I am literally advocating for London-style suburbs. No "downtown culture" or "elitist thinking". But whatever.
As someone from the GTA who currently lives in London and has for the past four years, all I will say is nearly every British person I've met here that has been to Toronto really enjoys it and would love to go back to visit, or they've heard good things and are planning to go one day.

And on London style metro, I should point out, that significant portions of it are elevated or trenched, especially just outside Zone 1 ("Central London"). The new Elizabeth Line is essentially what SmartTrack promised, using existing railways (west of Paddington, east of Liverpool Street) and having a new central tunnel. South London, particularly Croydon, Bromley and Merton, is served by a modern

Also London-style suburbs is a weird thing to say. Technically, Greater London is a collection of independent boroughs which are technically towns in their own right, with town halls, high streets (retail-type main street except most British towns and cities have multiple, not just one town centre,) individual waste collection, etc. Zoning is handled hyper-locally and each borough has a different approach than other. Greater London is really mostly there for fire, police, culture and transport and there really isn't anything like the equivalent yellow-belt. Some areas are more "suburban" than others, but even the plainest British suburbia is more dense than in Canada.
 
No reason Port Credit and Cooksvillr can't become urban nodes themselves. The Milton Line needs a long term solution to provide high quality regional connectivity and that will drive ultimately the highest density and value. I can imagine the whole district from Square One to Cooksville GO to Dundas becoming urbanized.
From eglinton to dundas on hurontario is going to explode. But it’s as “FAKE” as my Christmas tree.
 
David MILLER lived in Swansea. In fact, I think he still does.
Oh somehow I thought he was around yonge and davisville. Karen stinz was yonge and eglinton.

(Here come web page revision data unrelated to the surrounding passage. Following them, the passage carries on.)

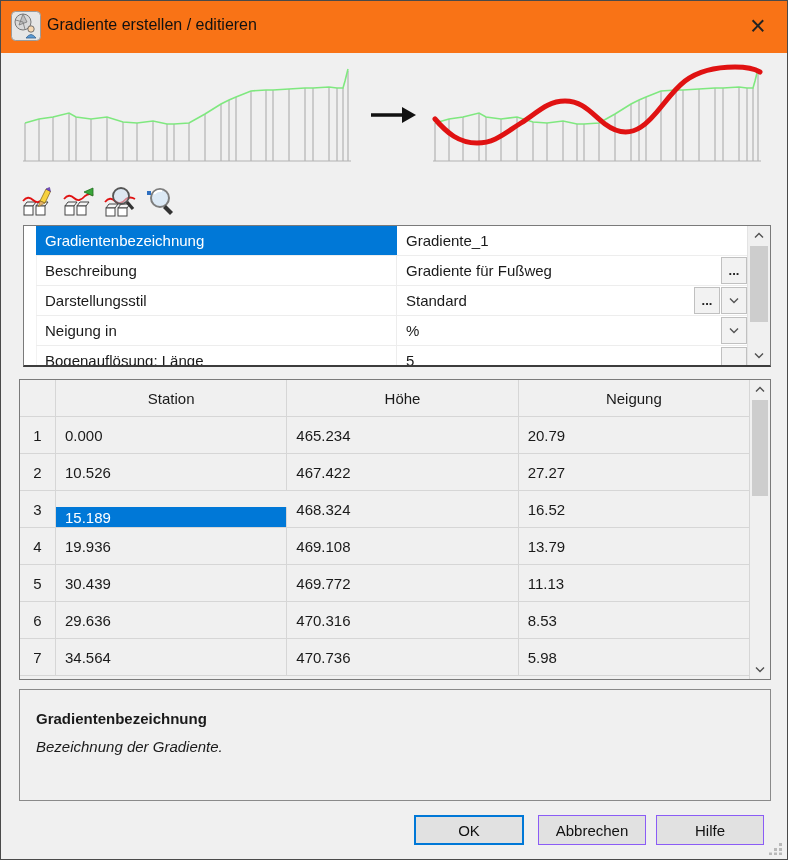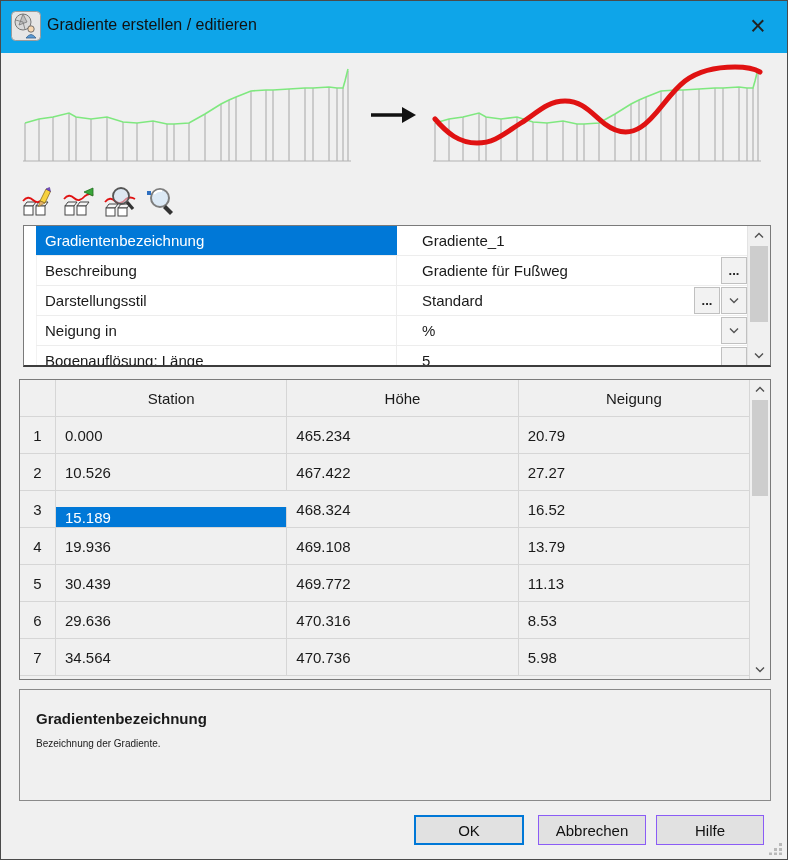"Gradiente erstellen / editieren" .titlebar { background: #0ea5e9 -> #f97316 }
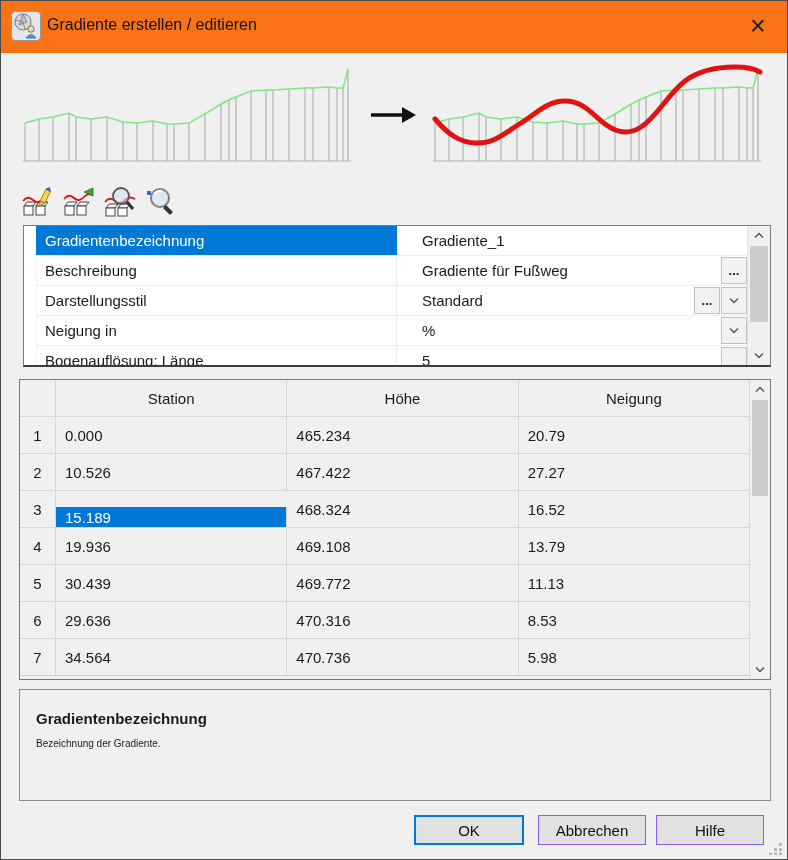"Gradiente_1" .pg-value { margin-left: 16px -> none }
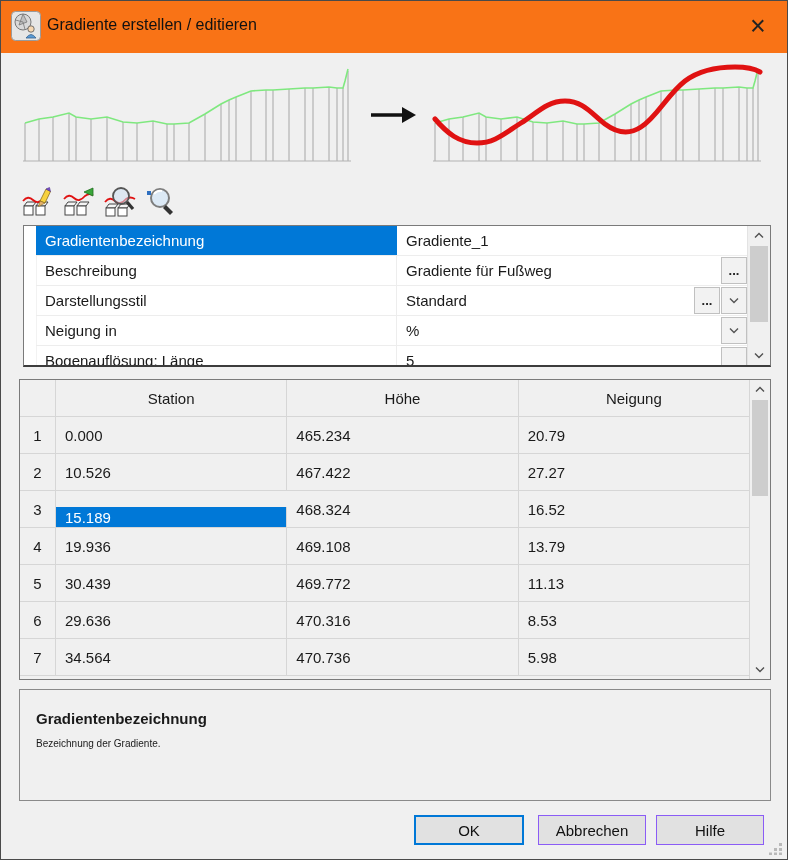"Bezeichnung der Gradiente." .desc-text { font-size: 10px -> 15px; font-style: none -> italic }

Either way Toronto has had its share of “urban” mayors. Yet let’s rebuild the Gardner, bury the eglinton west lrt, freak out about the st Clair streetcar row, let construction boom in Humber bay shores despite no transit close by, deny condo applications at dundas and bloor directly beside a subway station because NIMBYs, refuse to toll the dvp and Gardner and allow a airport to run out of the islands. Very progressive but hey the 905 has everything wrong.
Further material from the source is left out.